There are excellent articles out there about faulty Positive Crankcase Ventilation (PCV) systems, like the one on Timm’s BMW E38 Repairs and information page. PCV or Crankcase Ventilation System (CCV) is basically the same valve with a different name, only acronyms may vary.
This article is from the perspective of performance tuning. If you are about to install hotter cams, raise compression or rev limiter, it is important to understand the design flaw in a stock M60 PCV system. The described mods typically increase engine performance, but also put more stress – and blowby – through the engine. These blow-by gases are the reason, why there is a system called Positive Crankcase Ventilation in the first place. Thus, when you increase stress to your engine by increasing both compression and rpm, you will increase the amount of leaking gases to a crankcase. This will put increased demand to PCV system to do its job.

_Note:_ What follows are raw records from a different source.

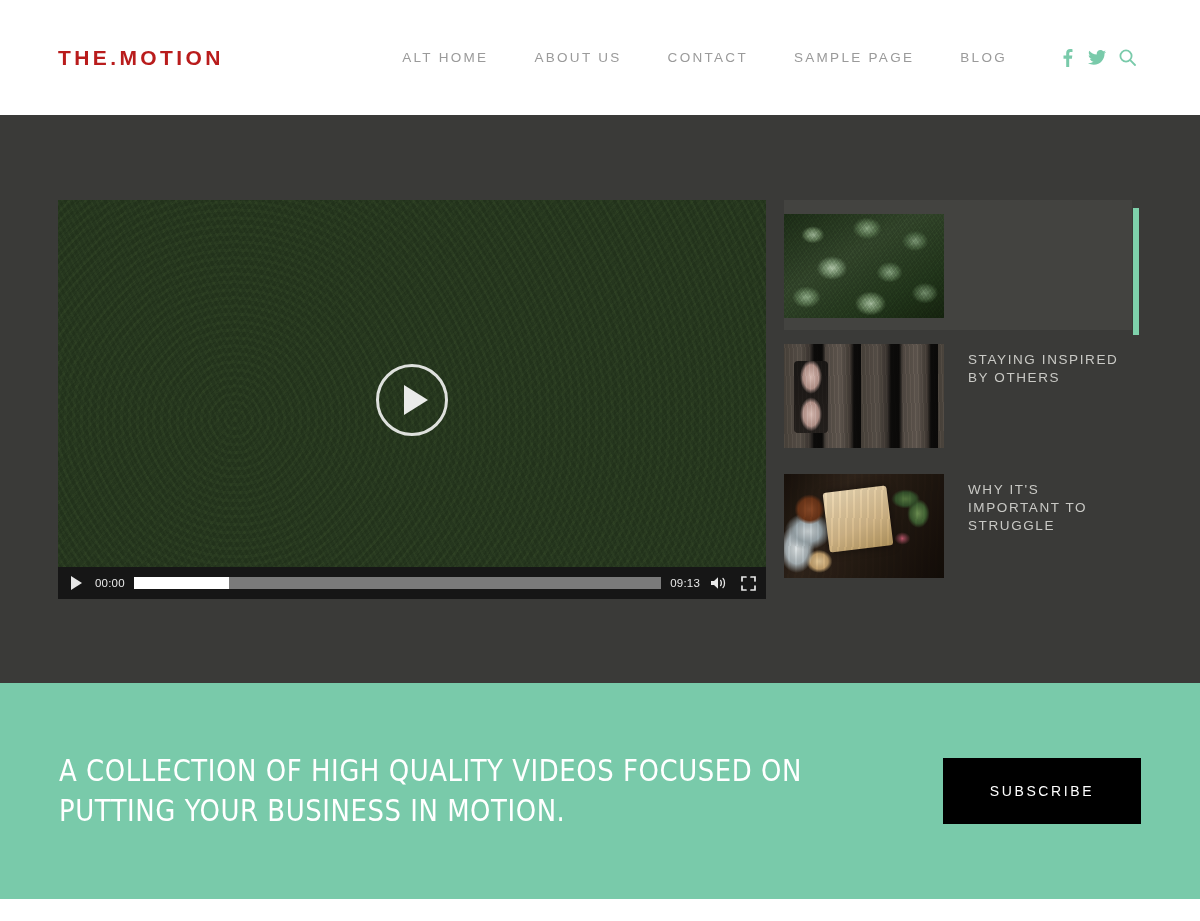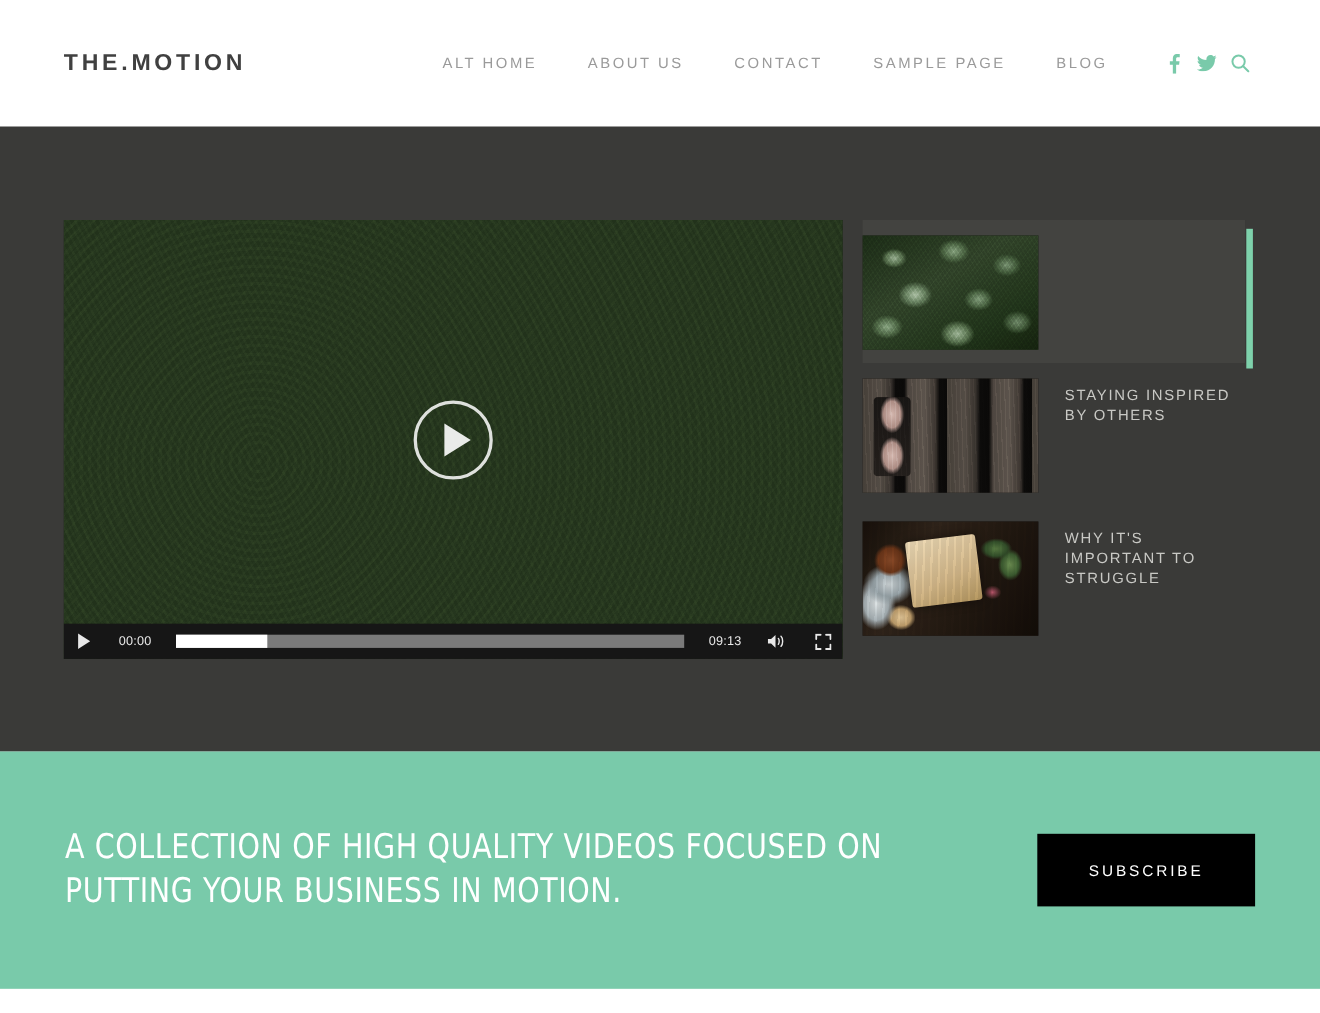--- a/index.html
+++ b/index.html
@@ -421,7 +421,7 @@
 <body>
 
 <header class="site-header">
-  <a class="brand" href="#" style="color: #404040;">THE.MOTION</a>
+  <a class="brand" href="#" style="color: #b91c1c;">THE.MOTION</a>
 
   <nav class="main-nav">
     <ul class="nav-list">

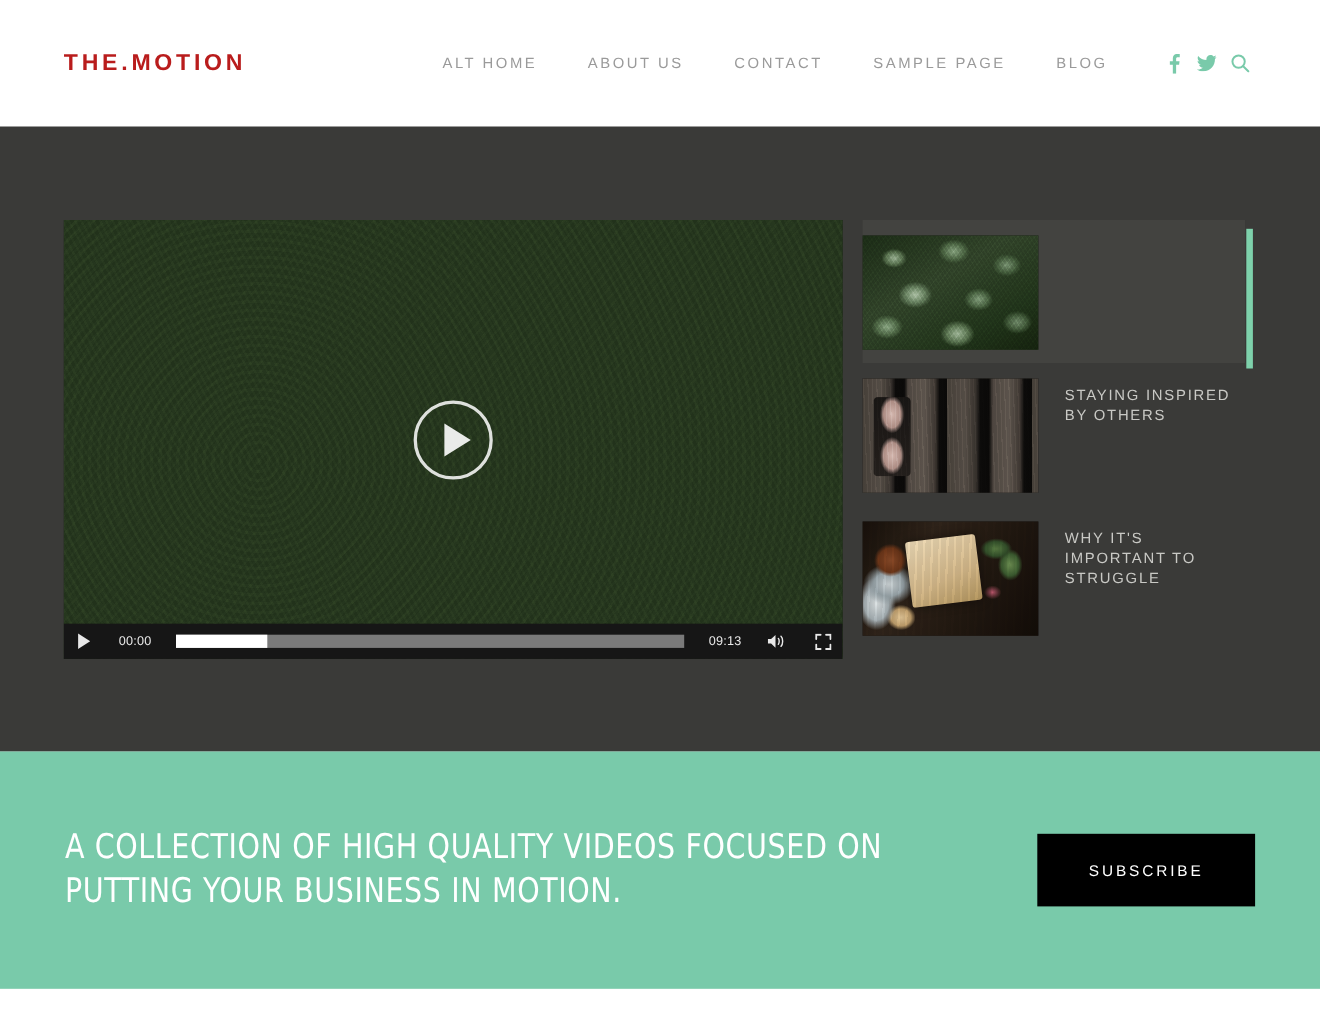--- a/index.html
+++ b/index.html
@@ -163,7 +163,7 @@
     display: flex;
     align-items: center;
     padding: 0 8px;
-    gap: 22px;
+    gap: 9px;
   }
   .vc-btn {
     width: 20px;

Unfortunately, the stock M60 CCV design is faulty from the factory. It does not matter if you replace the item with a new one – it is not up to its task, more less when you are doing any performance upgrades.
The main havoc for the stock PCV system is the design: all gases and residue will accumulate in the front of cylinder 8 runner. When there is enough sludge, and you accelerate hard at the same time, the cylinder in question will gulp all the residue into the combustion chamber. The result is pretty obvious: the Pope like white smoke is a testimony of compromised combustion chamber process, with excess oil.
Installing an oil catch tank
One option is to bypass the stock PCV valve, and install an oil catch tank for residual gases. This can be done by modifying the stock PCV valve, and rerouting gasses to the tank. Other option is to purchase a new rear plate for intake manifold. The oil catch tank was acquired from BjörkMotorsport.